The Appellate Court of Maryland is the intermediate appellate court for the U.S. state of Maryland. The Appellate Court of Maryland was created in 1966 in response to the rapidly growing caseload in the Supreme Court of Maryland.  Like the state's highest court, the tribunal meets in the Robert C. Murphy Courts of Appeal Building in the state capital, Annapolis.

The Appellate Court of Maryland originally could hear only criminal cases. However, its jurisdiction has expanded so that it now considers any reviewable judgment, decree, order, or other action of the circuit and orphans’ courts, unless otherwise provided by law. Judges sitting on the Appellate Court of Maryland generally hear and decide cases in panels of three. In some instances, however, all 15 judges may listen to a case, known as an en banc hearing.

A ballot proposal in the 2022 general election asked Maryland voters whether to change the court's name from the Maryland Court of Special Appeals to the Appellate Court of Maryland. The measure was approved by 74.2% of voters on November 8, 2022. It changed to this name on December 14, 2022.

Judges

Appointment and qualifications

The fifteen judges of the Appellate Court of Maryland are appointed by the Governor of Maryland with Senate consent. They serve ten-year terms.

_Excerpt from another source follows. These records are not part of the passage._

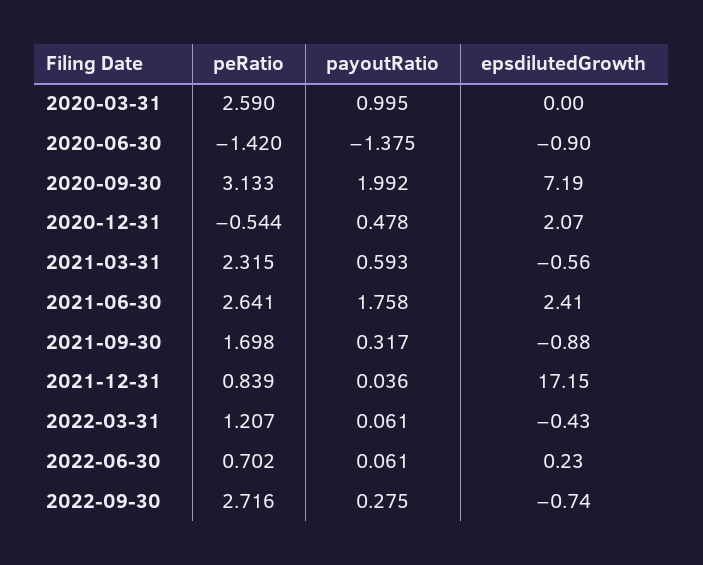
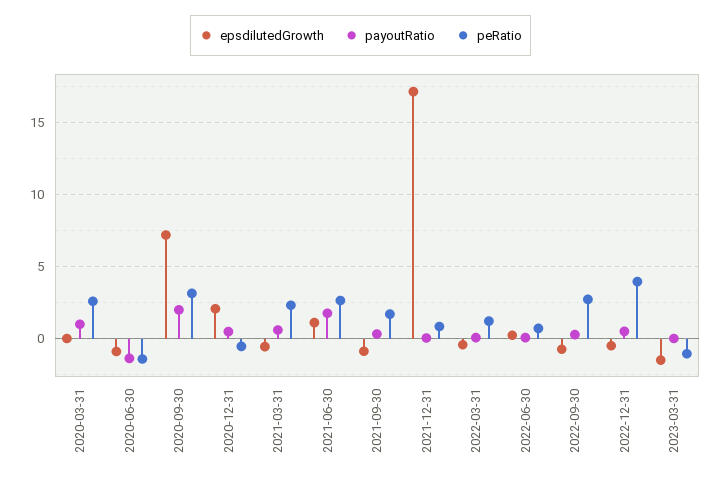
epsdilutedGrowth, 2021-06-30: 2.41 -> 1
epsdilutedGrowth, 2022-12-31: none -> -0.5
payoutRatio, 2022-12-31: none -> 0.5
peRatio, 2022-12-31: none -> 4
epsdilutedGrowth, 2023-03-31: none -> -1.5
payoutRatio, 2023-03-31: none -> 0
peRatio, 2023-03-31: none -> -1

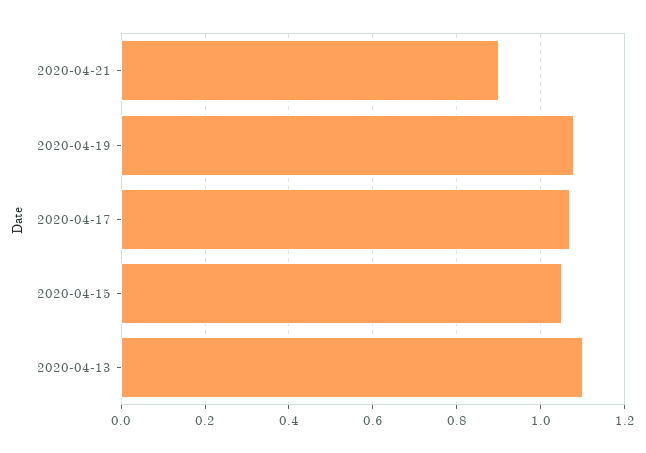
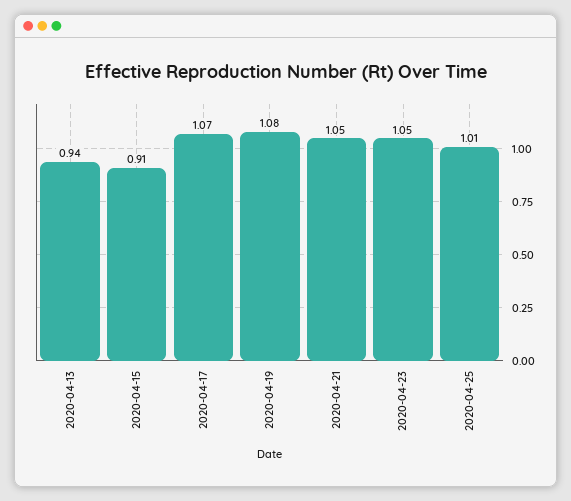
2020-04-21: 0.9 -> 1.05
2020-04-15: 1.05 -> 0.91
2020-04-13: 1.1 -> 0.94
2020-04-23: none -> 1.05
2020-04-25: none -> 1.01

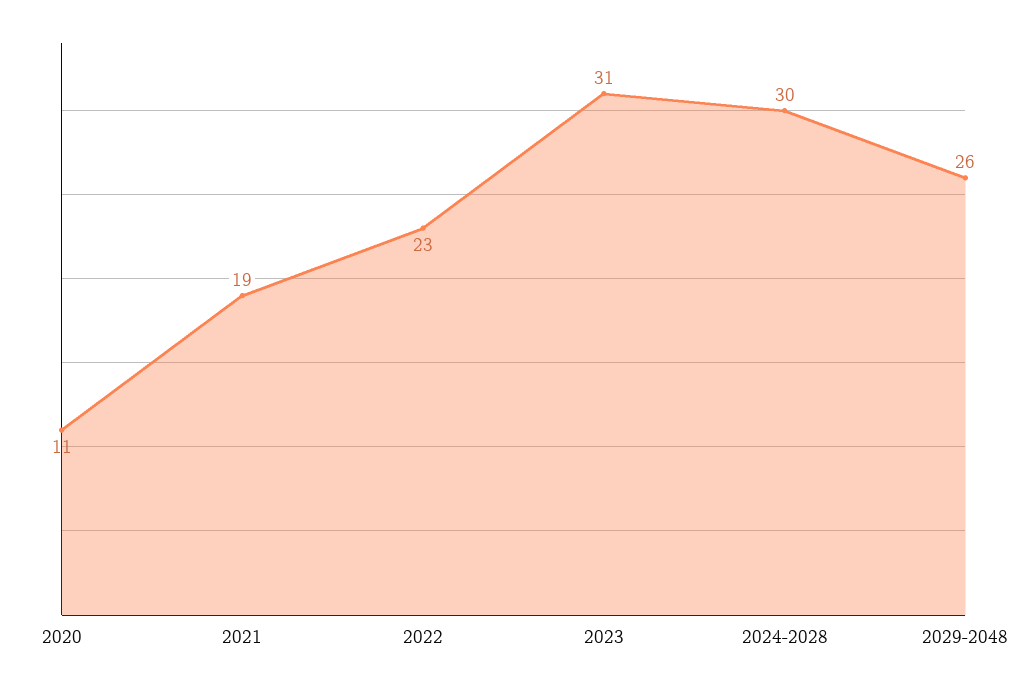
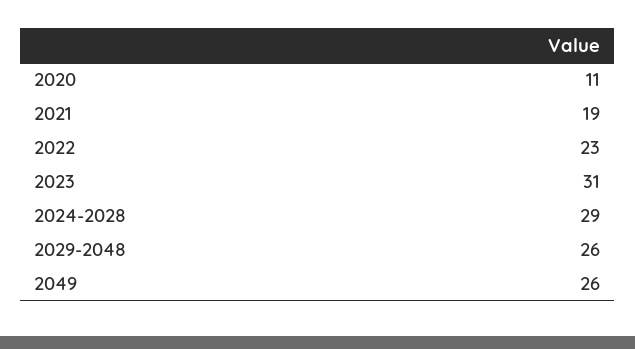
2024-2028: 30 -> 29
2049: none -> 26

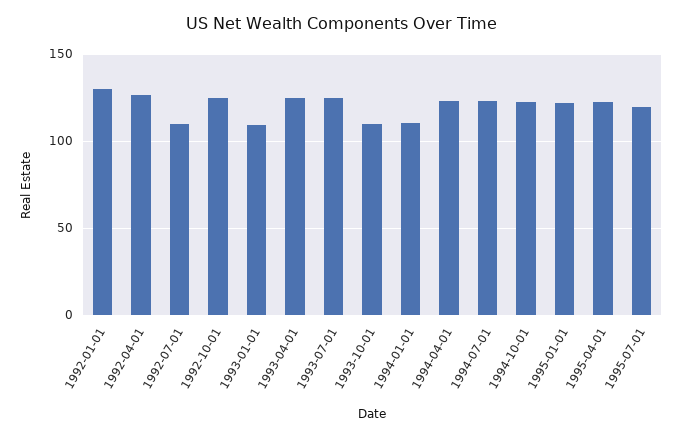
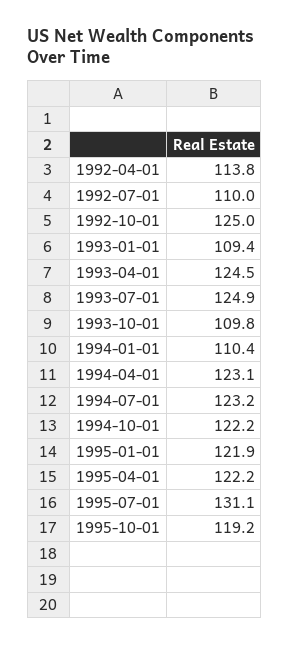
1992-01-01: 130 -> none
1992-04-01: 125 -> 113.8
1995-07-01: 120 -> 131.1
1995-10-01: none -> 119.2

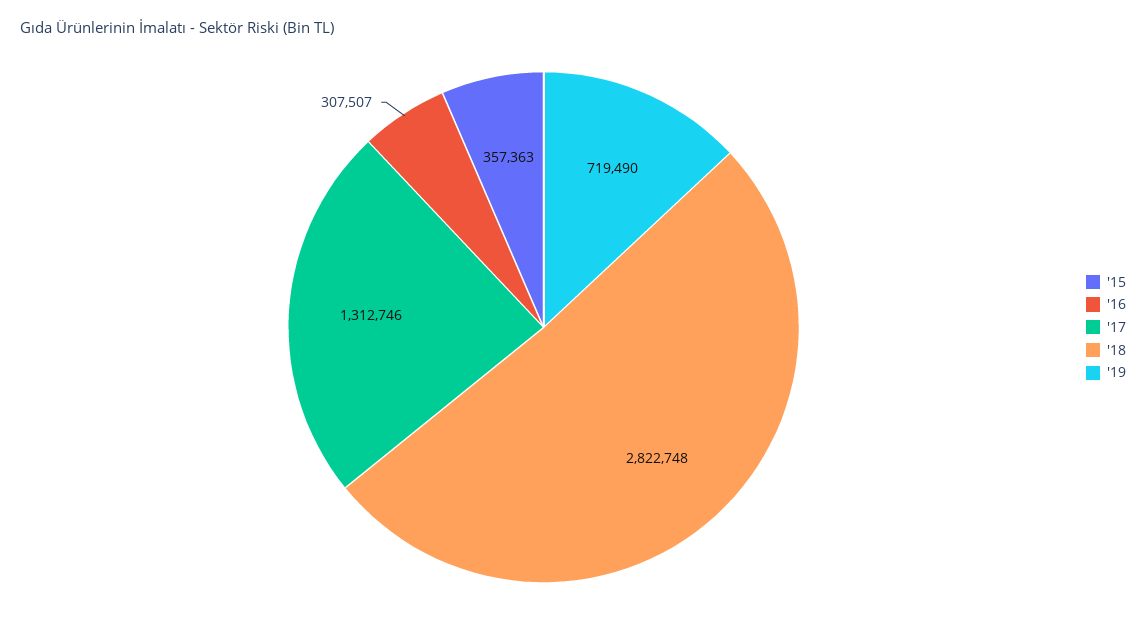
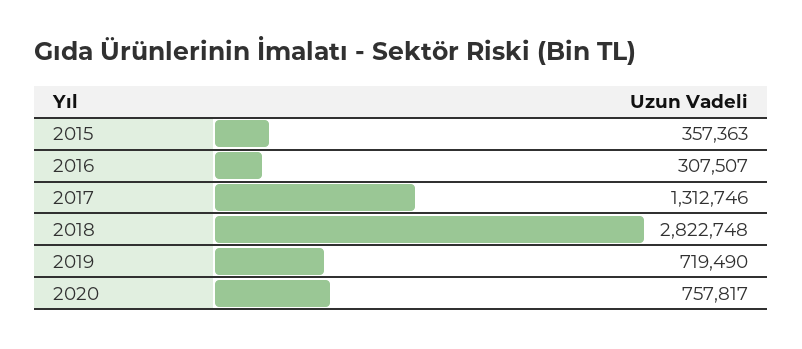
2020: none -> 757817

The Judges of the court are required to be citizens of and qualified voters in Maryland.  Prior to their appointment, they must have resided in Maryland for at least five years, and for at least six months in the appellate judicial circuit from which they are appointed. They must be at least thirty years of age at the time of appointment, and must have been admitted to practice law in Maryland. Appointees should be "most distinguished for integrity, wisdom and sound legal knowledge."

After initial appointment by the Governor and confirmation by the Senate, members of the court, at the first general election occurring at least one year after their appointment, run for continuance in office on their records without opposition. If the voters reject the retention in office of a judge, or the vote is tied, the office becomes vacant. Otherwise, the incumbent judge is retained in office for a ten-year term. This requirement of voter approval is similar to provisions of the Missouri Plan, a non-partisan method for selecting judges which is used by 11 states.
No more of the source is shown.